[[ Data extract open ]]

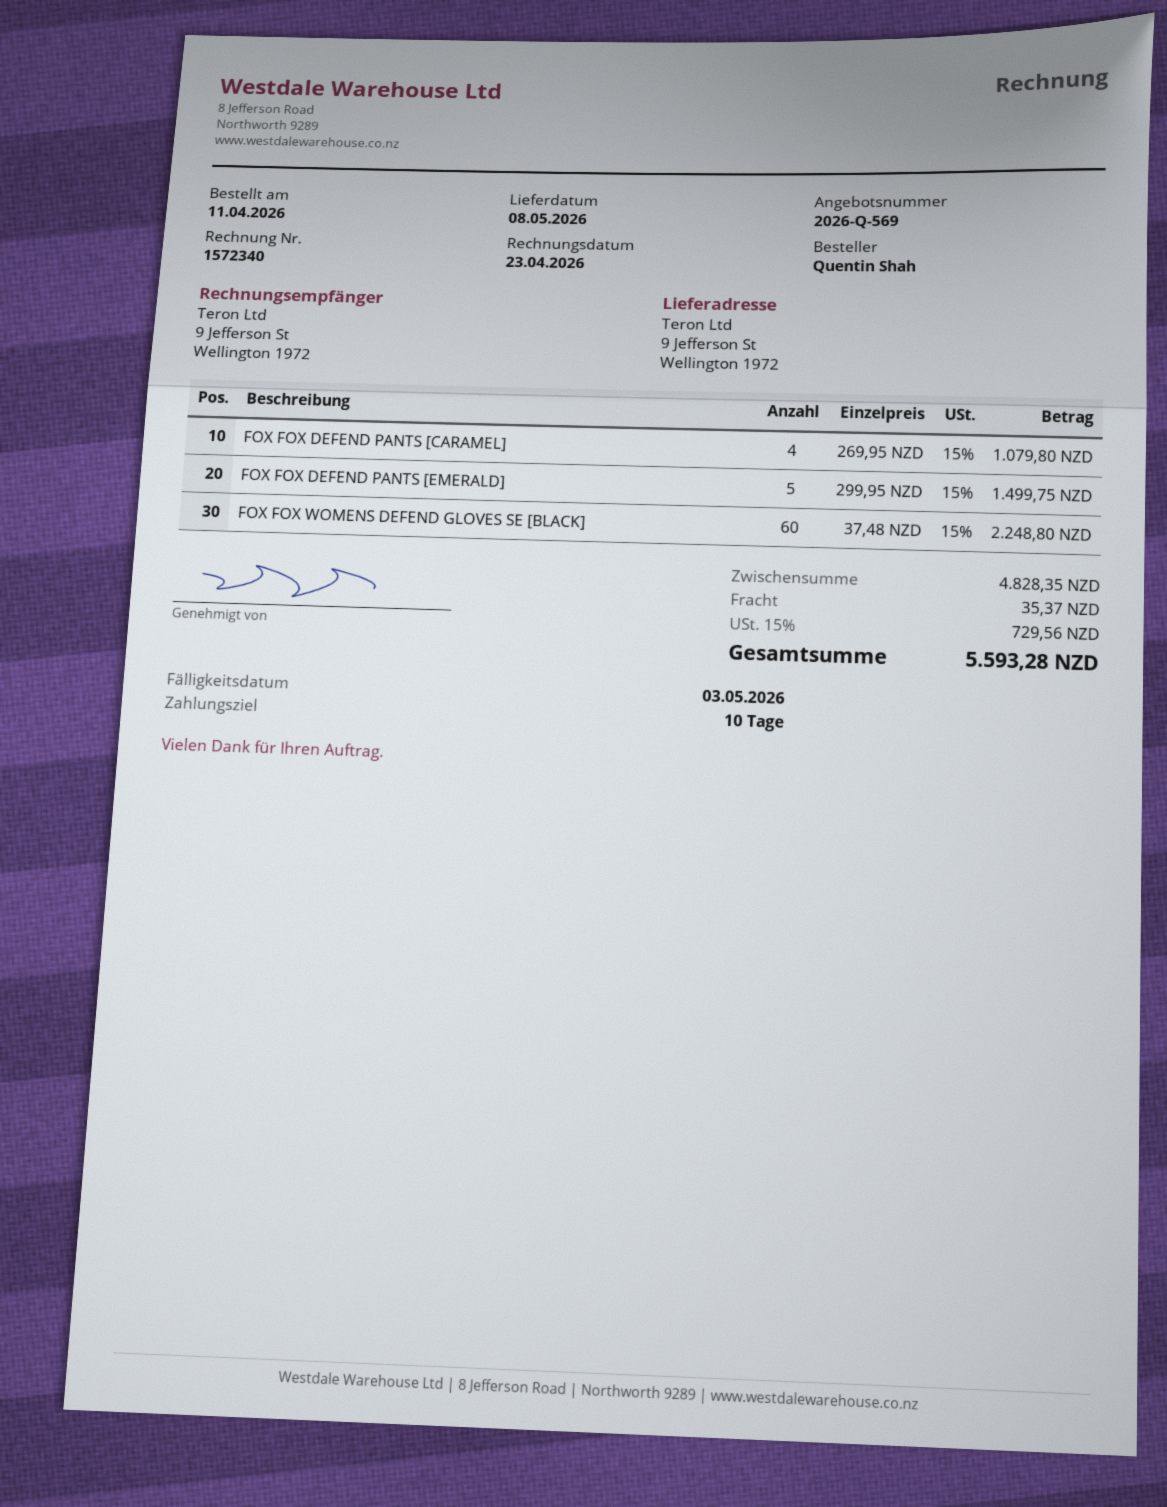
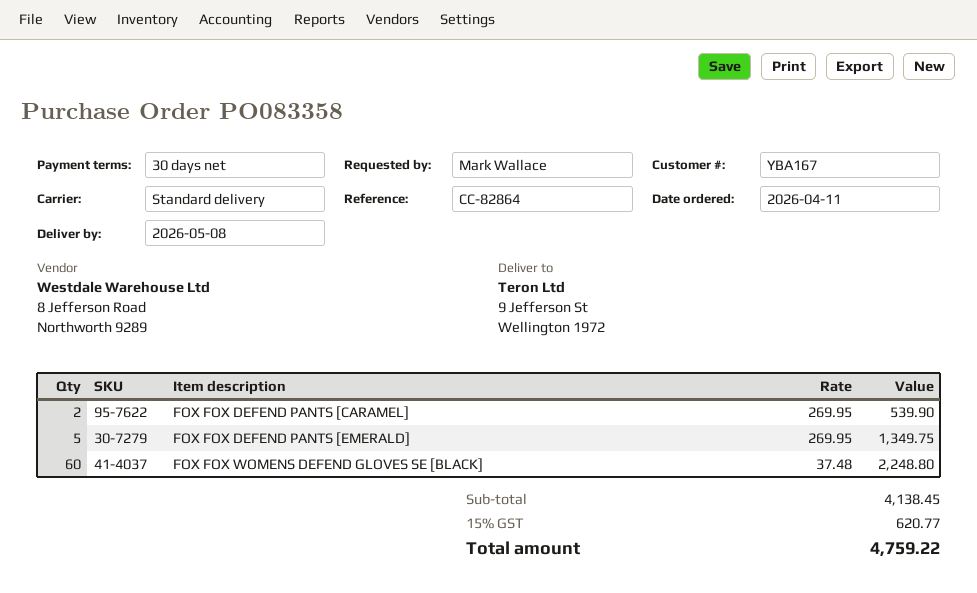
payment terms: 10 days -> 30 days
ordered by: Quentin Shah -> Mark Wallace
FOX FOX DEFEND PANTS [CARAMEL]: 4 x 269.95 = 1079.80 -> 2 x 269.95 = 539.90
FOX FOX DEFEND PANTS [EMERALD]: 5 x 299.95 = 1499.75 -> 5 x 269.95 = 1349.75
subtotal: 4828.35 -> 4138.45
shipping: 35.37 -> none
tax: 15% = 729.56 -> 15% = 620.77
total: 5593.28 -> 4759.22

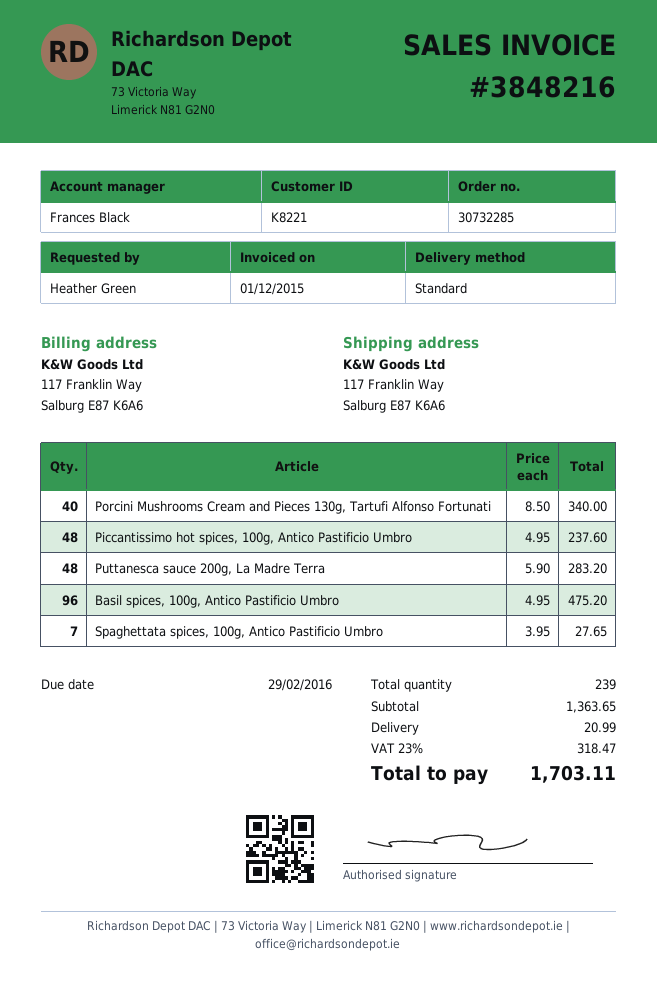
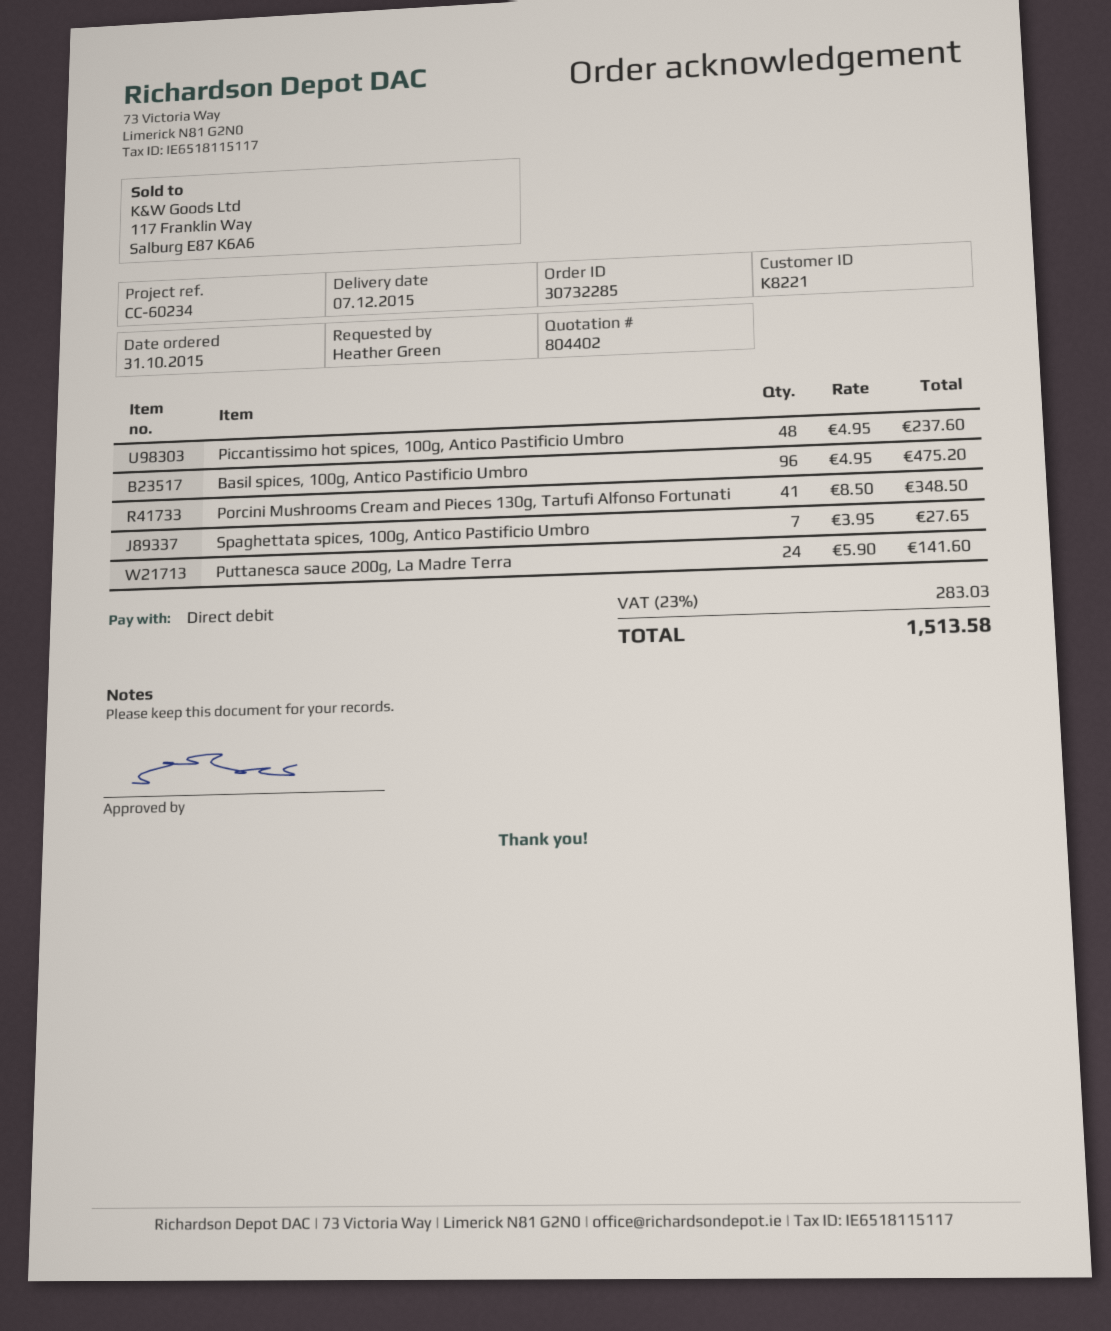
Porcini Mushrooms Cream and Pieces 130g, Tartufi Alfonso Fortunati: 40 x 8.50 = 340.00 -> 41 x 8.50 = 348.50
Puttanesca sauce 200g, La Madre Terra: 48 x 5.90 = 283.20 -> 24 x 5.90 = 141.60
shipping: 20.99 -> none
tax: 23% = 318.47 -> 23% = 283.03
total: 1703.11 -> 1513.58

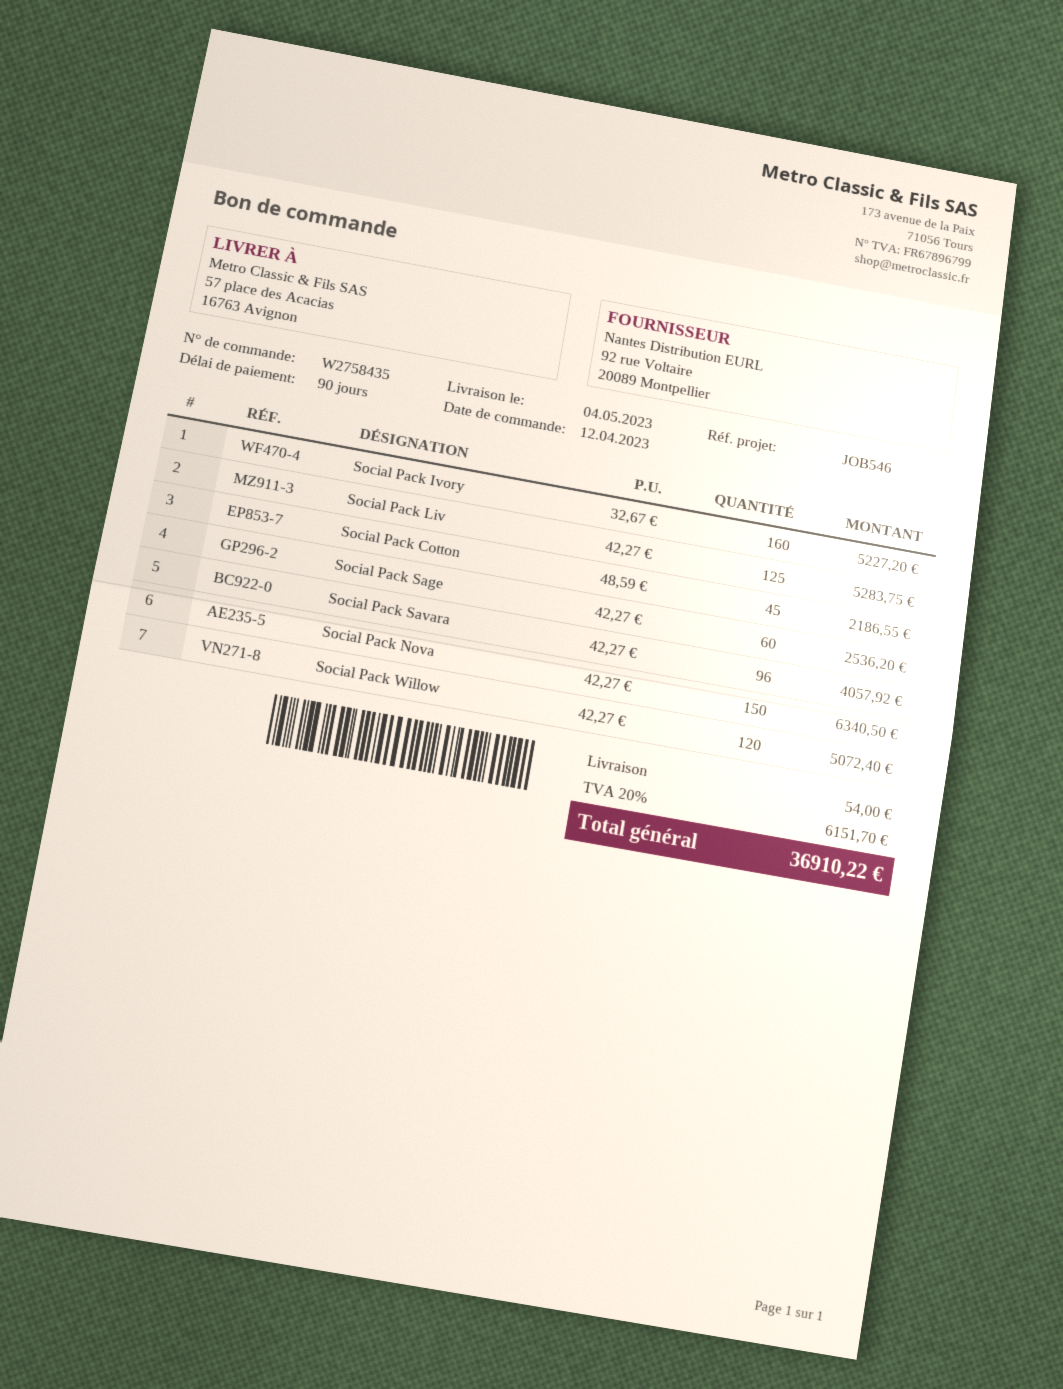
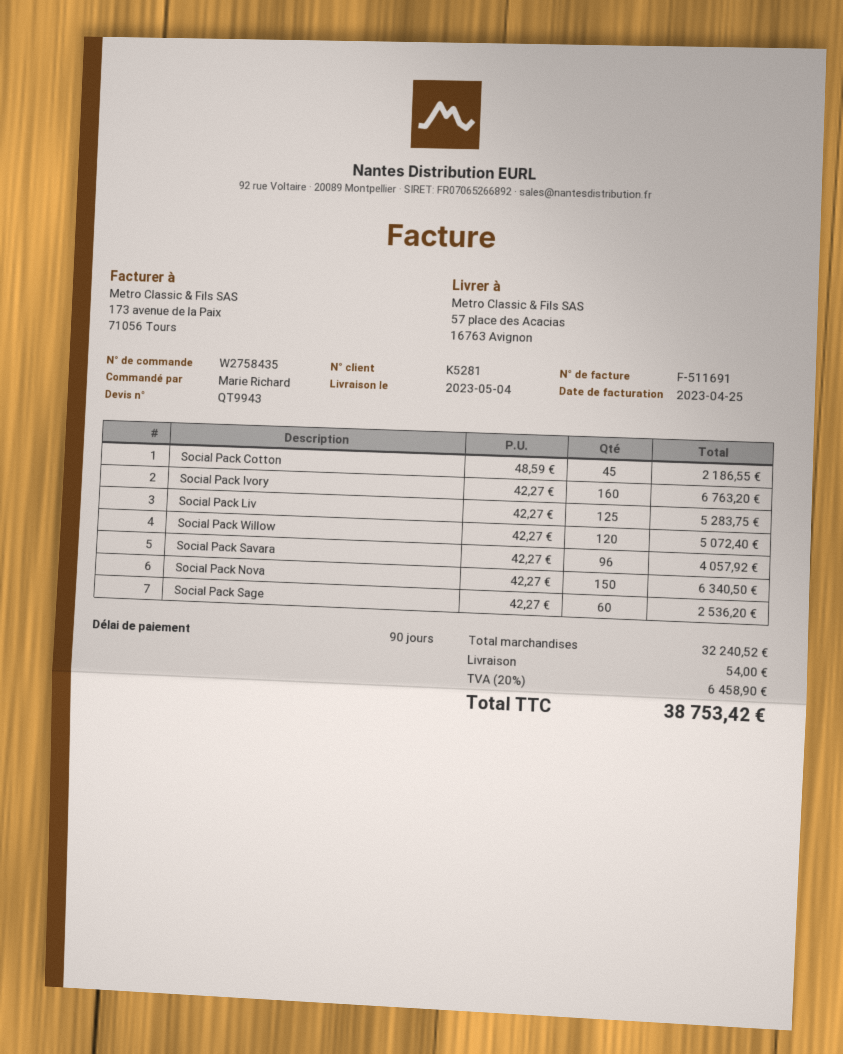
Social Pack Ivory: 160 x 32.67 = 5227.20 -> 160 x 42.27 = 6763.20
tax: 20% = 6151.70 -> 20% = 6458.90
total: 36910.22 -> 38753.42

[[ Data extract closed ]]

- To do: Without the pictures, restate each entry exactly.

- Written reply:
payment terms: 10 days -> 30 days
ordered by: Quentin Shah -> Mark Wallace
FOX FOX DEFEND PANTS [CARAMEL]: 4 x 269.95 = 1079.80 -> 2 x 269.95 = 539.90
FOX FOX DEFEND PANTS [EMERALD]: 5 x 299.95 = 1499.75 -> 5 x 269.95 = 1349.75
subtotal: 4828.35 -> 4138.45
shipping: 35.37 -> none
tax: 15% = 729.56 -> 15% = 620.77
total: 5593.28 -> 4759.22

Porcini Mushrooms Cream and Pieces 130g, Tartufi Alfonso Fortunati: 40 x 8.50 = 340.00 -> 41 x 8.50 = 348.50
Puttanesca sauce 200g, La Madre Terra: 48 x 5.90 = 283.20 -> 24 x 5.90 = 141.60
shipping: 20.99 -> none
tax: 23% = 318.47 -> 23% = 283.03
total: 1703.11 -> 1513.58

Social Pack Ivory: 160 x 32.67 = 5227.20 -> 160 x 42.27 = 6763.20
tax: 20% = 6151.70 -> 20% = 6458.90
total: 36910.22 -> 38753.42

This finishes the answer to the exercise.